Using the material that follows, say how many lines contain the string "Silver". Answer with a number only.
***
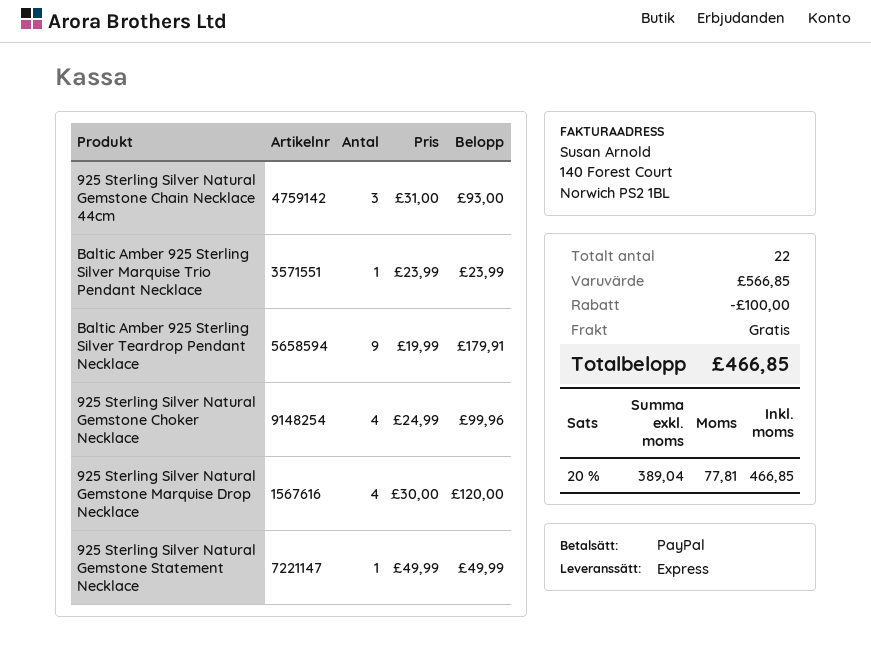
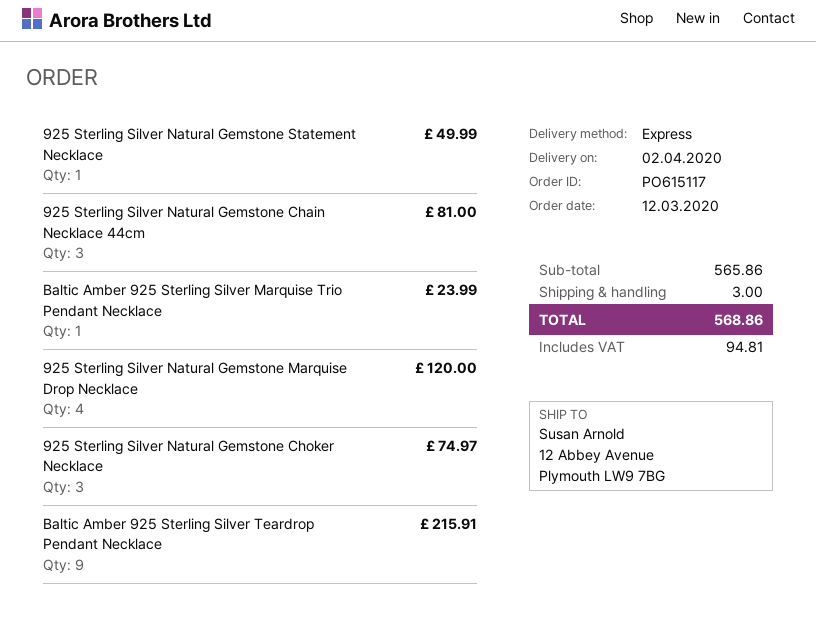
925 Sterling Silver Natural Gemstone Chain Necklace 44cm: 3 for 93.00 -> 3 for 81.00
Baltic Amber 925 Sterling Silver Teardrop Pendant Necklace: 9 for 179.91 -> 9 for 215.91
925 Sterling Silver Natural Gemstone Choker Necklace: 4 for 99.96 -> 3 for 74.97
subtotal: 566.85 -> 565.86
discount: 100.00 -> none
shipping: 0.00 -> 3.00
tax: 77.81 -> 94.81
total: 466.85 -> 568.86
***
Answer to the problem: 3